What was surprising (certainly to me) was the observation that male and female cells responded differently to muropeptides; something reported previously by Gabanyi et al (2022). There are, of course, a number of possible and plausible reasons for such differences. For one, a recent study of the cellular (gene-protein) network involved in male gamete formation further revealed its evolutionarily ancient origin and its complexity, involving the “expression of approximately 10,000 protein-coding genes, a third of which define a genetic scaffold of deeply conserved genes” (Brattig-Correia et al., 2024).  While this study focussed on the male germ lines, the tissue that generates sperm, it is likely that differences in gene expression occur throughout the body. As an example, based on analyses of protein expression in post-mortem human brain tissues Wingo et al (2023) reported that “Among the 1,239 proteins, 51% had higher expression in females and 49% had higher expression in males”.  

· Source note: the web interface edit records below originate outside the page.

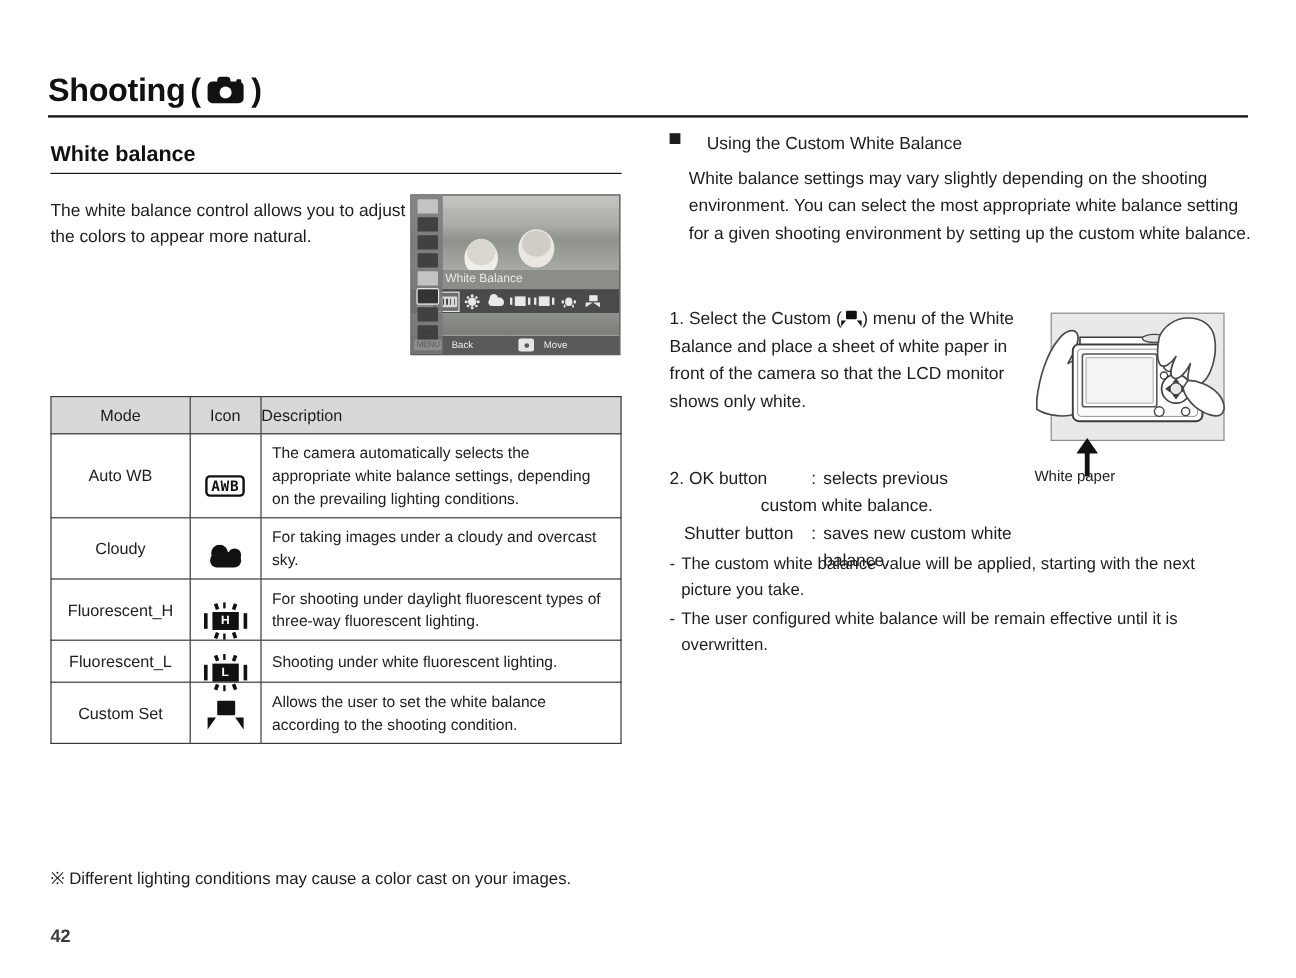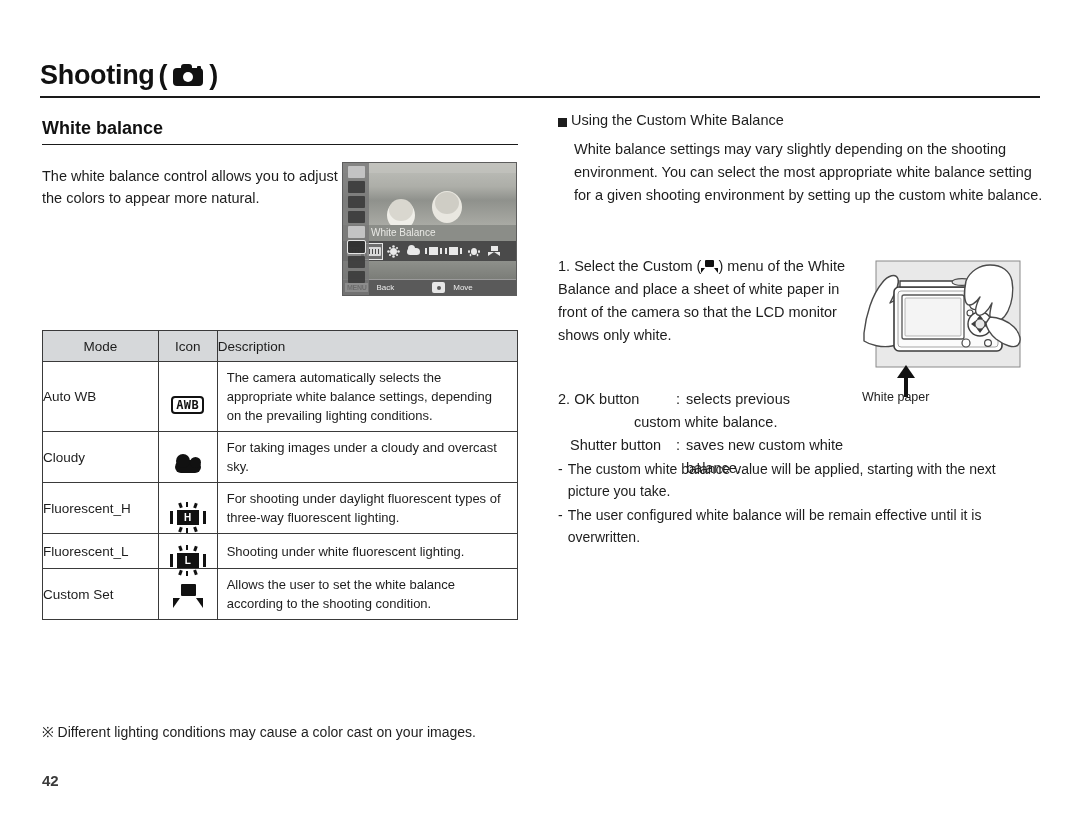--- a/index.html
+++ b/index.html
@@ -318,20 +318,21 @@
     font-weight: normal;
     font-size: 13.5px;
     height: 30px;
     color: #1d1d1d;
     margin-top: 12px;
   }
   .col-mode { width: 115px; text-align: center; }
   .col-icon { width: 58px; text-align: center; }
   .col-desc { width: 301px; text-align: left; }
   #wb-table td.mode-cell {
+    text-align: center;
     font-size: 13.5px;
     color: #1d1d1d;
   }
   #wb-table td.icon-cell {
     text-align: center;
     vertical-align: middle;
   }
   #wb-table td.desc-cell {
     padding: 6px 8px 6px 9px;
     font-size: 13px;
@@ -452,22 +453,22 @@
     font-weight: bold;
     color: #3a3a3a;
   }
 
   
   #right-col { position: absolute; left: 558px; top: 112px; width: 480px; }
   #custom-wb-heading {
     font-size: 14.5px;
     color: #1d1d1d;
     display: flex;
-    align-items: flex-end;
-    gap: 4px;
+    align-items: flex-start;
+    gap: 22px;
   }
   .sq-bullet {
     width: 9px; height: 9px; background: #1d1d1d; flex: none;
     position: relative; top: -1px;
   }
   #custom-wb-body {
     margin-top: 10px;
     margin-left: 16px;
     width: 472px;
     font-size: 14.5px;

In this light, It is tempting to speculate that the effects of mucoproteins might well extend beyond the mouse and lead to sex-specific differences in humans as well.  The source of these differences could be the result of cellular and tissue specific differences sex-influenced variations in gene expression, protein activity, and cellular organization, including social interactions between cells in tissues and organs. They may arise as indirect (and complex) effects of androgen or estrogen-based  hormone responses.  It is interesting how these differences may or may not impact a range of physiological effects. 

Footnote

 Mitochondria are evolutionary derivatives of a bacterial endosymbiont(s) found in eukaryotes (organisms like us). For some background see Mitochondrial activity, embryogenesis, and the dialogue between the big and little brains of the cell.

literature cited:

Brattig-Correia et al., (2024). The conserved genetic program of male germ cells uncovers ancient regulators of human spermatogenesis. eLife, 13, RP95774.   

Gabanyi et al.'(2022). Bacterial sensing via neuronal Nod2 regulates appetite and body temperature. Science 376, eabj3986. .

Tian, D., Cui, M., & Han, M. (2024). Bacterial muropeptides promote OXPHOS and suppress mitochondrial stress in mammals. Cell reports, 43(4).

Wingo et al., (2023). Sex differences in brain protein expression and disease. Nature medicine, 29, 2224-2232.